Show the lines of the material that contain the word "absolute".

•••

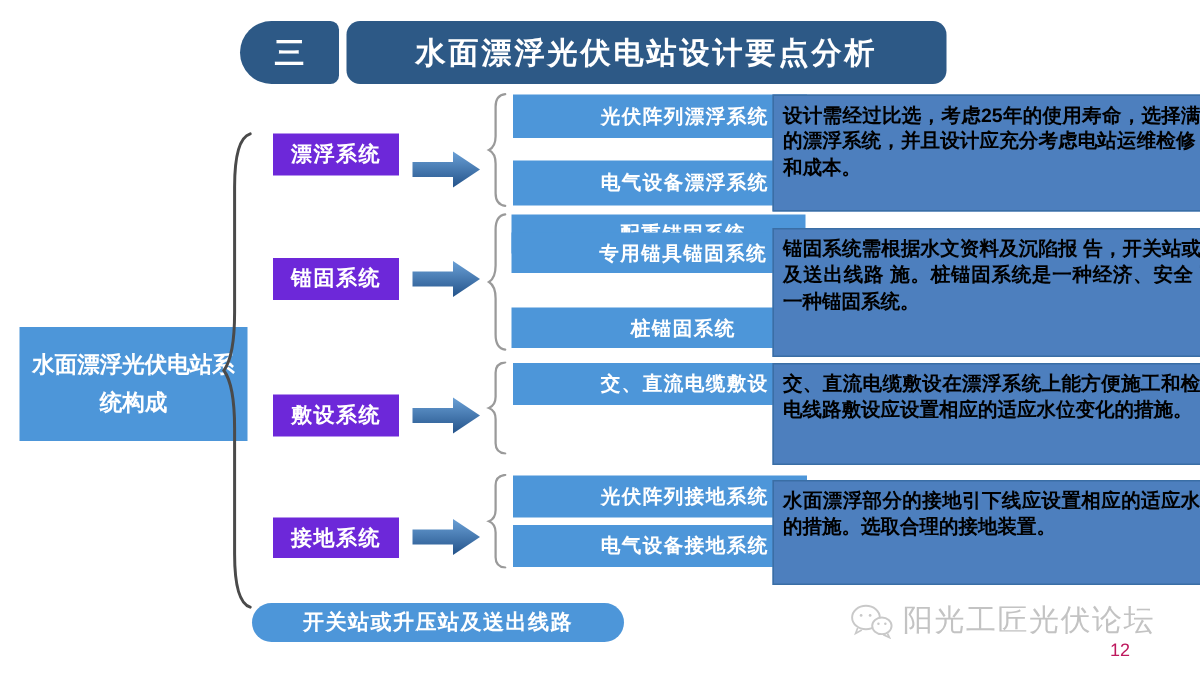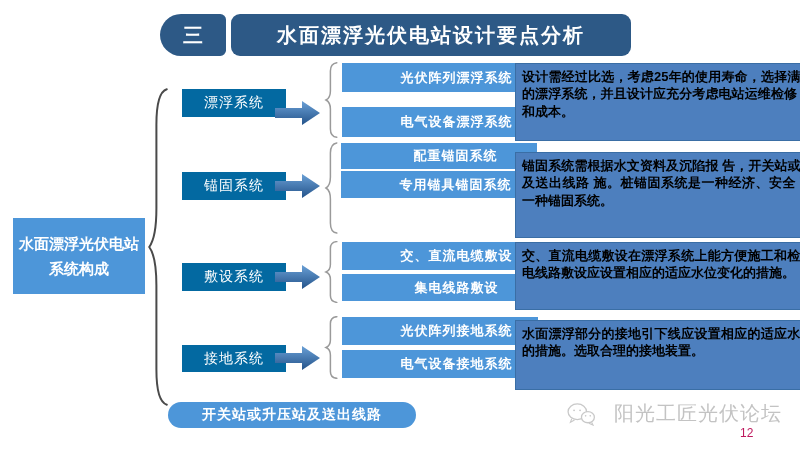--- a/index.html
+++ b/index.html
@@ -29,8 +29,8 @@
   }
   
   .branch-box{
-    position:absolute;left:182px;width:104px;height:28px;
-    background:#0369a1;color:#fff;font-size:14px;font-weight:normal;letter-spacing:1px;
+    position:absolute;left:182px;width:84px;height:28px;
+    background:#6d28d9;color:#fff;font-size:14px;font-weight:bold;letter-spacing:1px;
     display:flex;align-items:center;justify-content:center;white-space:nowrap;
   }
   .item-box{

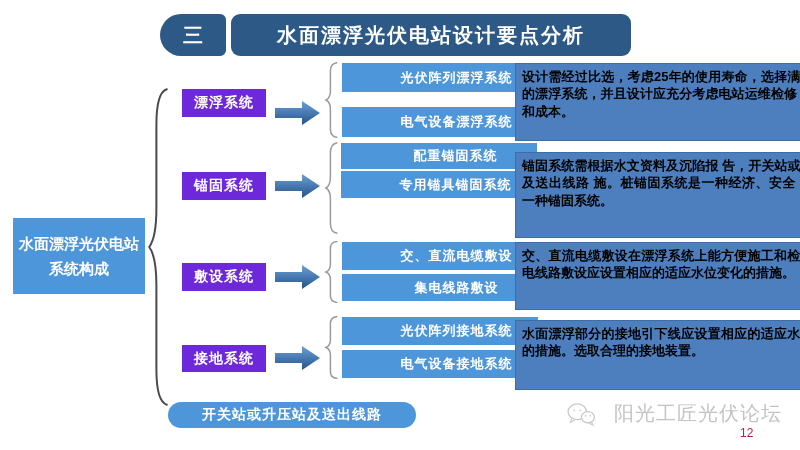--- a/index.html
+++ b/index.html
@@ -106,7 +106,7 @@
     <path d="M16 1 Q8 2 8 12 L8 38 Q8 47 2.5 50 Q8 53 8 62 L8 88 Q8 98 16 99"></path>
   </svg>
   <div class="item-box" style="top:143px;height:26px;left:341px">配重锚固系统</div>
-  <div class="item-box" style="top:171px;height:27px;left:341px">专用锚具锚固系统</div>
+  <div class="item-box" style="top:155px;height:27px;left:341px">专用锚具锚固系统</div>
   <div class="note-box" style="top:152px;height:86px">锚固系统需根据水文资料及沉陷报 告，开关站或升压站及送出线路 施。桩锚固系统是一种经济、安全 可靠的一种锚固系统。</div>
 
   <div class="branch-box" style="top:263px">敷设系统</div>

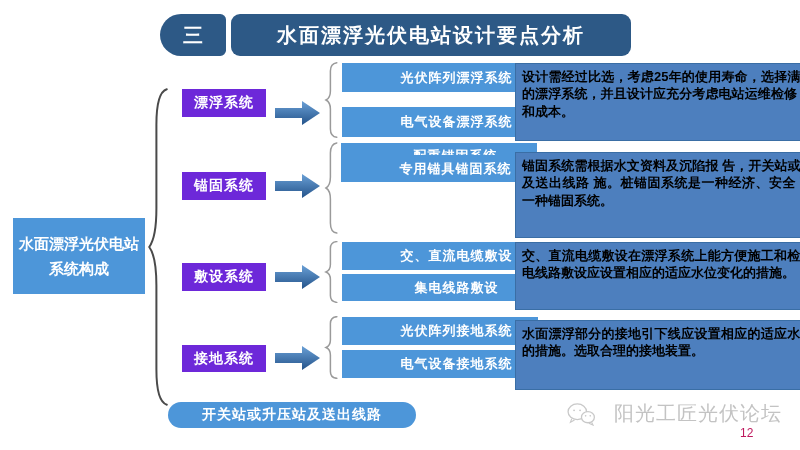--- a/index.html
+++ b/index.html
@@ -107,6 +107,7 @@
   </svg>
   <div class="item-box" style="top:143px;height:26px;left:341px">配重锚固系统</div>
   <div class="item-box" style="top:155px;height:27px;left:341px">专用锚具锚固系统</div>
+  <div class="item-box" style="top:205px;height:27px;left:341px">桩锚固系统</div>
   <div class="note-box" style="top:152px;height:86px">锚固系统需根据水文资料及沉陷报 告，开关站或升压站及送出线路 施。桩锚固系统是一种经济、安全 可靠的一种锚固系统。</div>
 
   <div class="branch-box" style="top:263px">敷设系统</div>

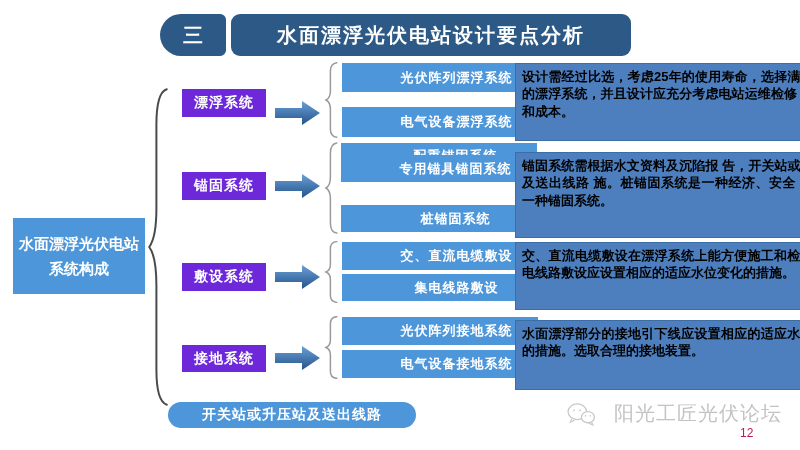--- a/index.html
+++ b/index.html
@@ -22,7 +22,7 @@
   }
   
   .root-box{
-    position:absolute;left:13px;top:218px;width:132px;height:76px;
+    position:absolute;left:13px;top:218px;width:152px;height:76px;
     background:#4d96d9;color:#fff;font-size:15px;font-weight:bold;line-height:1.7;
     display:flex;align-items:center;justify-content:center;text-align:center;
     padding:0 6px;box-sizing:border-box;

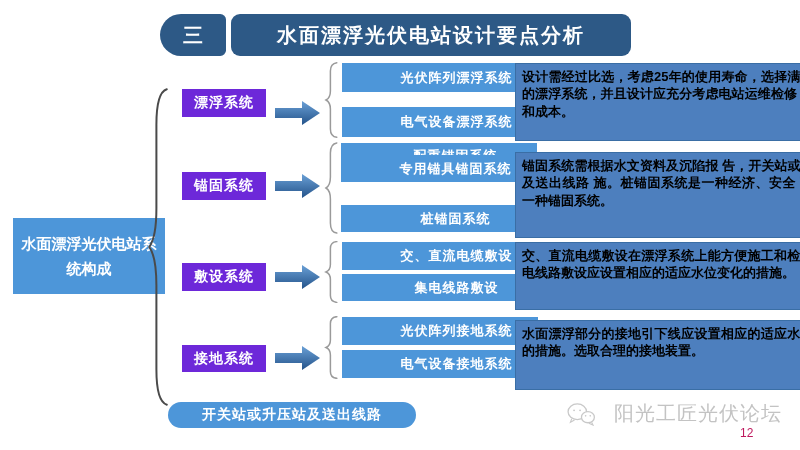--- a/index.html
+++ b/index.html
@@ -118,7 +118,6 @@
     <path d="M16 1 Q8 2 8 12 L8 38 Q8 47 2.5 50 Q8 53 8 62 L8 88 Q8 98 16 99"></path>
   </svg>
   <div class="item-box" style="top:242px;height:28px">交、直流电缆敷设</div>
-  <div class="item-box" style="top:274px;height:27px">集电线路敷设</div>
   <div class="note-box" style="top:242px;height:68px">交、直流电缆敷设在漂浮系统上能方便施工和检修；集电线路敷设应设置相应的适应水位变化的措施。</div>
 
   <div class="branch-box" style="top:345px;height:27px">接地系统</div>

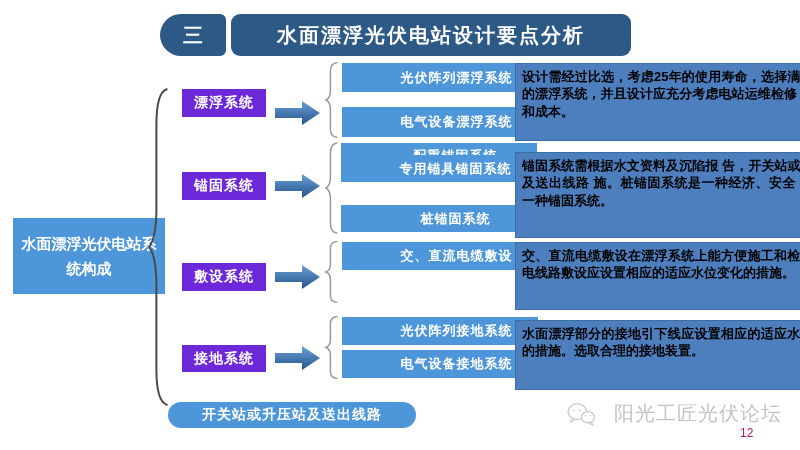--- a/index.html
+++ b/index.html
@@ -57,7 +57,7 @@
   .arrow{position:absolute;width:48px;height:26px;}
   
   .watermark{
-    position:absolute;left:566px;top:400px;display:flex;align-items:center;gap:18px;
+    position:absolute;left:566px;top:400px;display:flex;align-items:center;gap:6px;
     color:#c3c3c3;font-size:20px;letter-spacing:1px;white-space:nowrap;
   }
   .page-num{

•••

* **REPLY TO THE EXERCISE**
-    position:absolute;left:182px;width:104px;height:28px;
+    position:absolute;left:182px;width:84px;height:28px;
-    position:absolute;left:13px;top:218px;width:132px;height:76px;
+    position:absolute;left:13px;top:218px;width:152px;height:76px;
   .arrow{position:absolute;width:48px;height:26px;}
-    position:absolute;left:566px;top:400px;display:flex;align-items:center;gap:18px;
+    position:absolute;left:566px;top:400px;display:flex;align-items:center;gap:6px;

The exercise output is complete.